For the record, I was meticulous in caring for my books and comics. I normally would blame any damage to printed materials on my destructive younger brothers.
I’m going to have to fall on the sword when it comes to My Truck Book, though. THEY may have torn the cover off and dogeared the pages, but I plead guilty to scrawling on the pages, producing graphic images far superior to anything I did in Art 101 in college.
If I (OK, Google) translated the MCMXLVIII Roman numerals correctly, this book dates back to 1948.
The Milk Truck
Most of the trucks in the book are still with us in some form or another, but they are a lot smaller than today’s behemoths. The “trailer truck” had but 10 wheels instead of 18, for example.
Because of changing life styles, though, some have disappeared forever. When was the last time you saw a guy in a white jacket show up at your house carrying a bunch of glass bottles of milk?
(Any guy who shows up in a white coat at my house is more likely to be hiding a straitjacket behind his back.)
The Coal Truck
How many homes still have active coal bins?
Interestingly enough, the next page shows what we would recognize as a garbage truck today, but “The Ash Trucktakes away ashes and garbage.” If he can’t park his truck close enough to the garbage can,” it continues, “the ashman carries the tub on his shoulder or even on his head.”
I wonder if that’s where the expression “heaping hot coals upon his head” came from? (Yes, I know the phrase shows up in the Bible in Proverbs and Romans, but it’s still something to contemplate.)
The Laundry Truck
This was clearly before the days of washing machines in the home. Trucks like this one would drive all over town picking up dirty laundry and taking them to places like Rigdon’s Laundry.
Note the boy in the foreground putting on his skates. Wonder if he got yelled at by his mother for skating while wearing his good school pants?

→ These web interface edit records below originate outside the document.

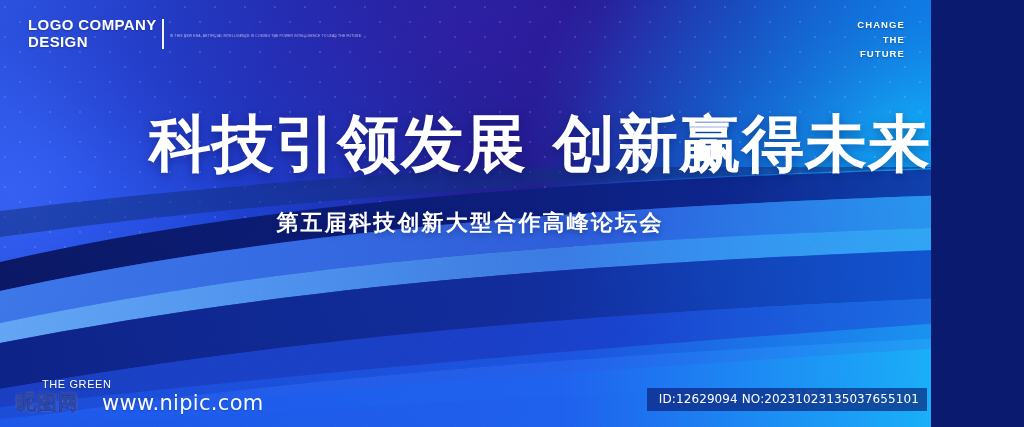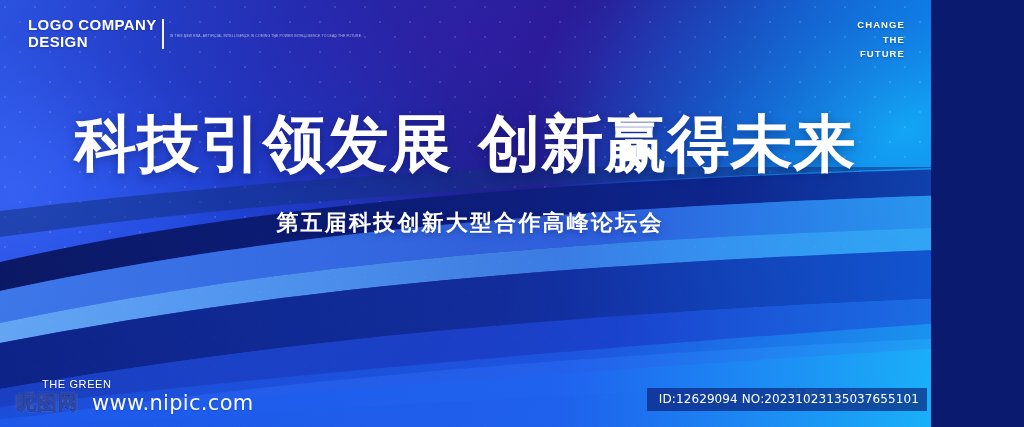--- a/index.html
+++ b/index.html
@@ -58,7 +58,7 @@
     text-shadow:0 2px 6px rgba(0,0,0,.28);
   }
   .headline {
-    position:absolute; top:111px; left:0; width:100%; text-align:center;
+    position:absolute; top:111px; left:0; width:100%; text-align:right;
     color:#fff; font-size:62px; font-weight:bold; line-height:1.05; letter-spacing:1px;
     white-space:nowrap; text-shadow:0 3px 10px rgba(0,10,60,.35);
   }

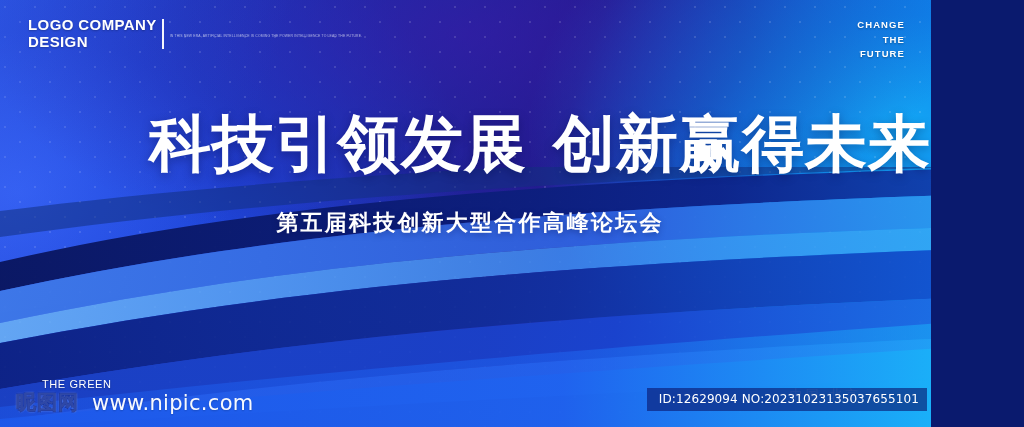--- a/index.html
+++ b/index.html
@@ -77,7 +77,7 @@
     text-shadow:0 1px 2px rgba(0,0,0,.3);
     margin-left:12px;
   }
-  .watermark { position:absolute; left:16px; top:389px; display:flex; align-items:center; gap:13px; }
+  .watermark { position:absolute; left:16px; top:389px; display:flex; align-items:center; gap:23px; }
   .wm-logo {
     color:#fff; font-size:20px; font-weight:bold; letter-spacing:1px;
     -webkit-text-stroke:1px rgba(10,40,150,.85);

Street-Car Emergency Truck
Cape had street cars at one time, but I don’t recall ever seeing anything this fancy to making repairs.
The Heavy Machinery Truck
They call it a “heavy machinery truck.” We always called it a “lowboy.” New ones have more wheels and fancy hydraulic lifts, but look essentially the same.
Dad’s lowboy
Dad was pretty proud of his lowboy, but it had a tendency to get into trouble. I’m not sure who was driving the truck this day, but I’m pretty sure he missed a zero or two when he read the weight limit sign on the bridge.
That mishap has photographic proof that it occurred. Dad came home crankier than usual one night, but I’m not sure if the following story is completely true.
Ran out of air
Seems like they were hauling a piece of heavy equipment across the Missouri Ozarks to a job when the air brakes went out on a steep downhill run. Much like the boys going down Wolf Creek Pass in C.W. McCall’s song by the same name, “from there on down it just wasn’t real purdy: it was hairpin county and switchback city. One of ’em looked like a can full’a worms; another one looked like malaria germs.”
In the song, the hapless truck “Went down and around and around and down ’til we run outta ground at the edge of town. Bashed into the side of the feed store… in downtown Pagosa Springs.”
In Dad’s version, told a good 20 years before McCall’s song was written, the driver plowed into the front porch of a general store in some small town. There wasn’t much damage to the truck or the building, but Dad said there was an old man sitting there at the time of the crash who dashed into the store, grabbed a roll of toilet paper and shouted, “Charge it!” before disappearing.